**Provided entries:**

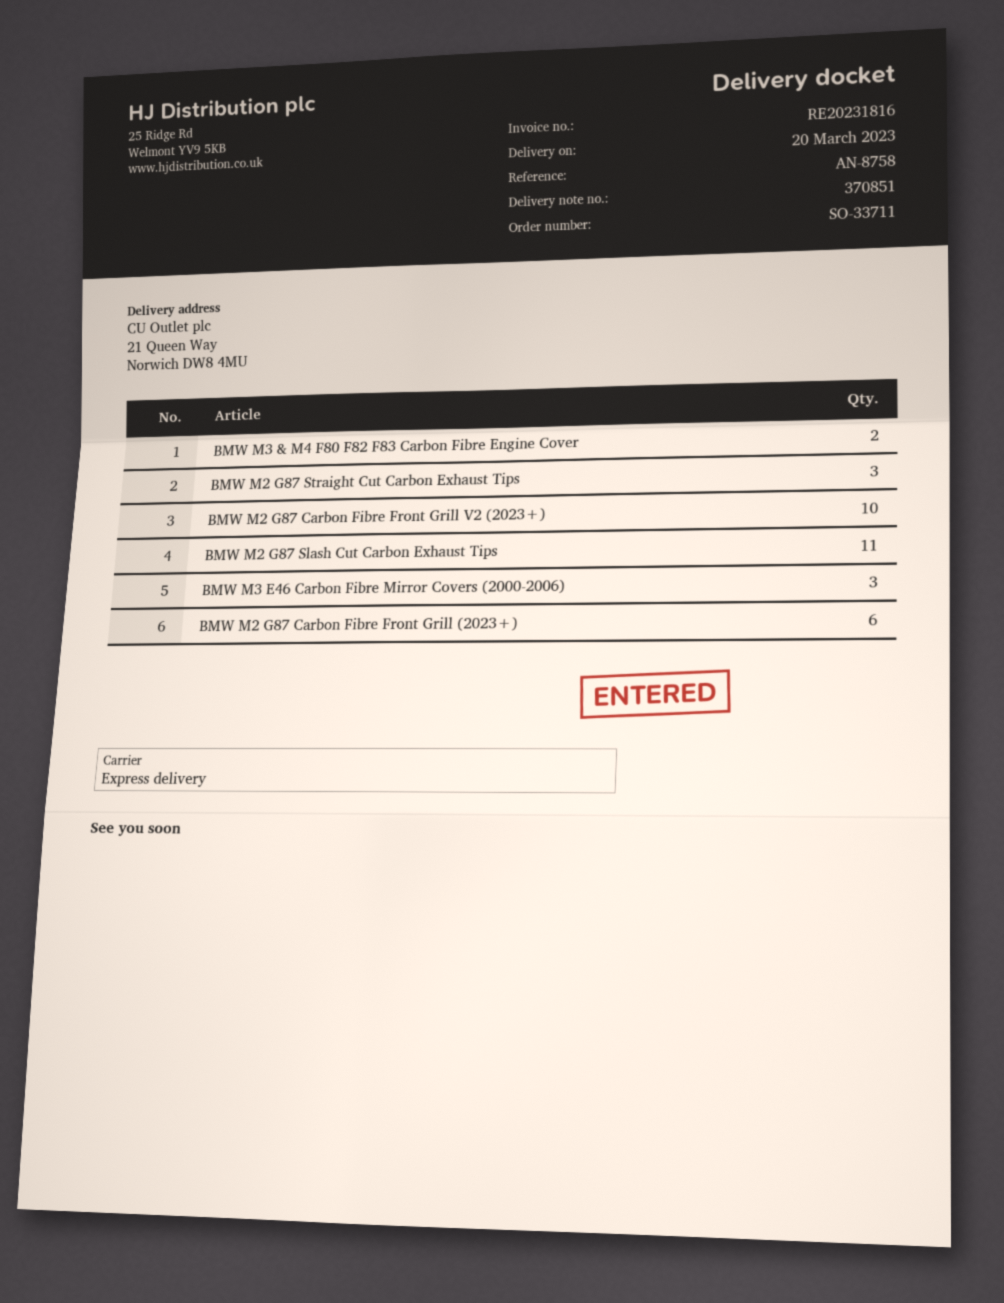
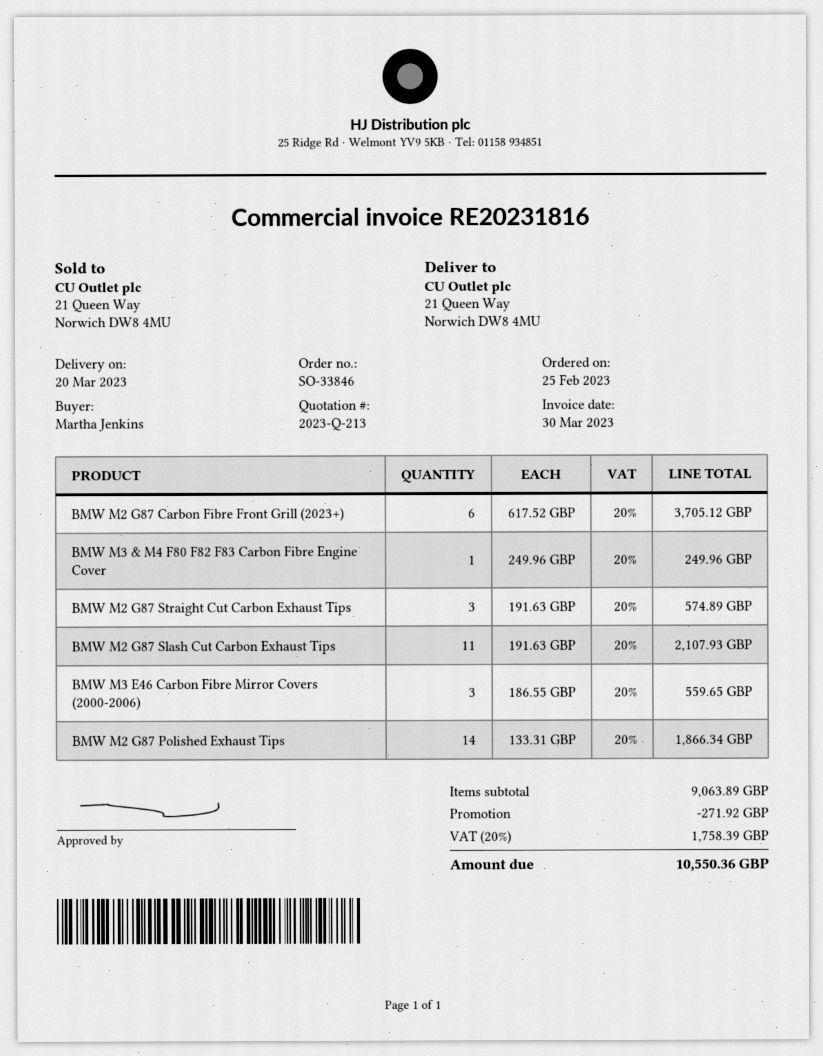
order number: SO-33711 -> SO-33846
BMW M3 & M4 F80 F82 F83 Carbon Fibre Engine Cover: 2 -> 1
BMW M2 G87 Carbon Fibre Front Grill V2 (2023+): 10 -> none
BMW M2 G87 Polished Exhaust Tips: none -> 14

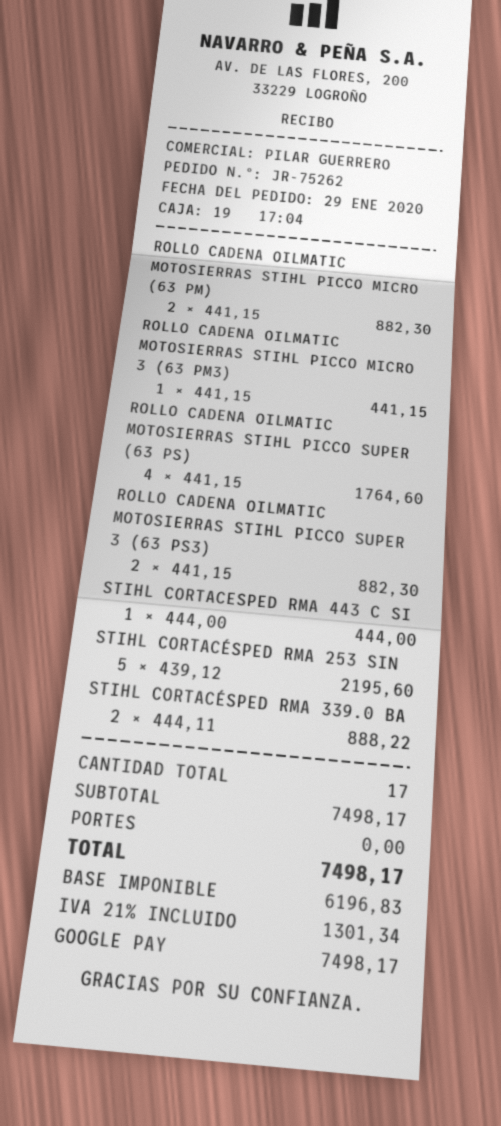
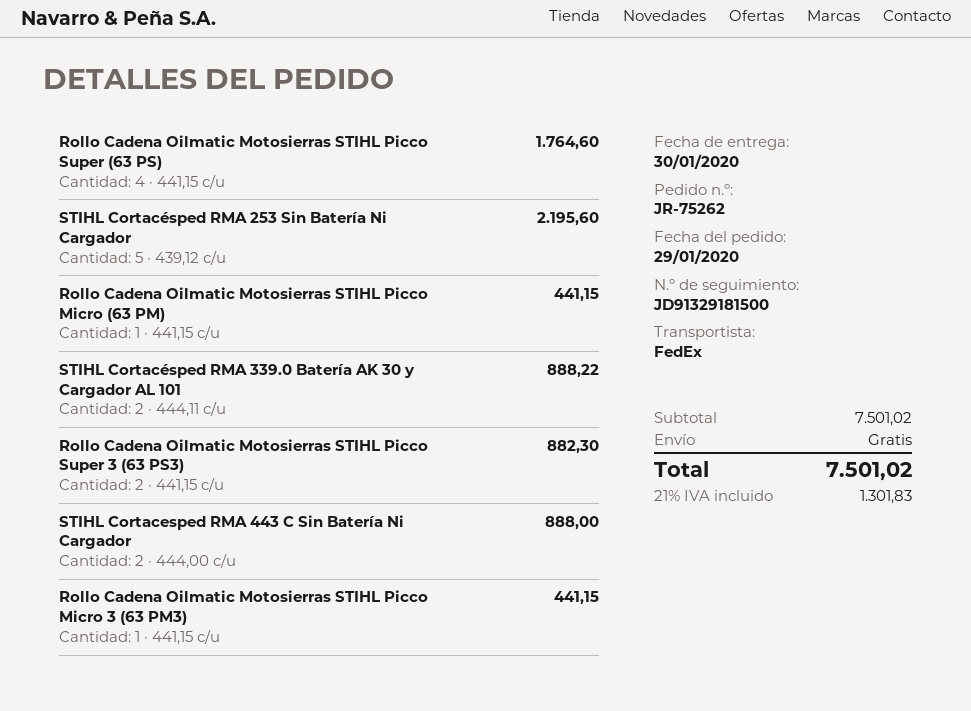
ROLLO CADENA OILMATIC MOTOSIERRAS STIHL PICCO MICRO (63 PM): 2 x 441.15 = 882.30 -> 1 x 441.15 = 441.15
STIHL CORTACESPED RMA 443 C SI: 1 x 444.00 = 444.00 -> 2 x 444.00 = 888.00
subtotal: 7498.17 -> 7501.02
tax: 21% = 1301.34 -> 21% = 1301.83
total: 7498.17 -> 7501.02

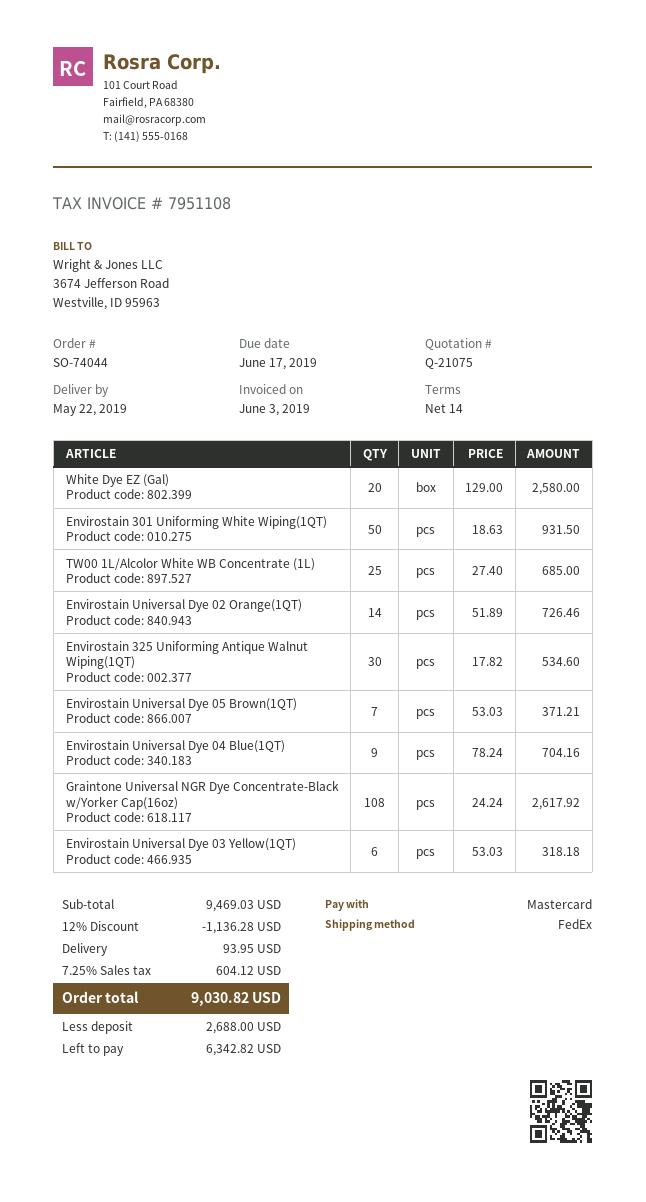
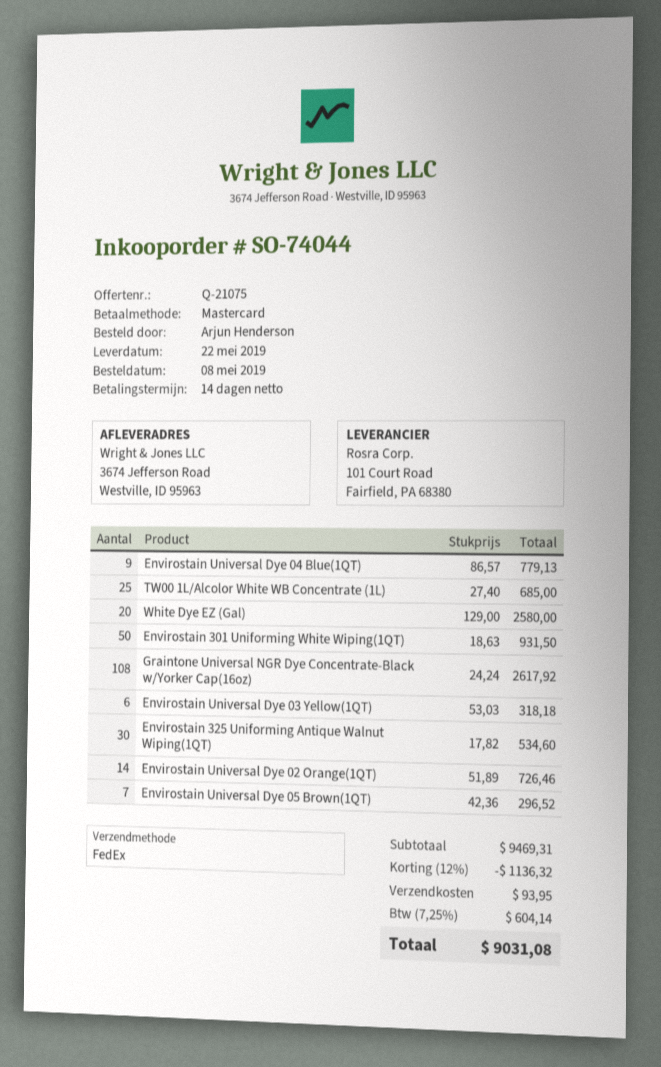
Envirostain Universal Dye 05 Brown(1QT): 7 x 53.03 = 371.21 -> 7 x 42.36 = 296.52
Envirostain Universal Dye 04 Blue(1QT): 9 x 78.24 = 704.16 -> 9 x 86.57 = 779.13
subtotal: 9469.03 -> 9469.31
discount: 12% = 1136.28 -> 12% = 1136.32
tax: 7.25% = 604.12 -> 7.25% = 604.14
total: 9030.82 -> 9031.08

**Task goal:** Copy every line where the word "none" is present in the entries above.

**Your solution:**
BMW M2 G87 Carbon Fibre Front Grill V2 (2023+): 10 -> none
BMW M2 G87 Polished Exhaust Tips: none -> 14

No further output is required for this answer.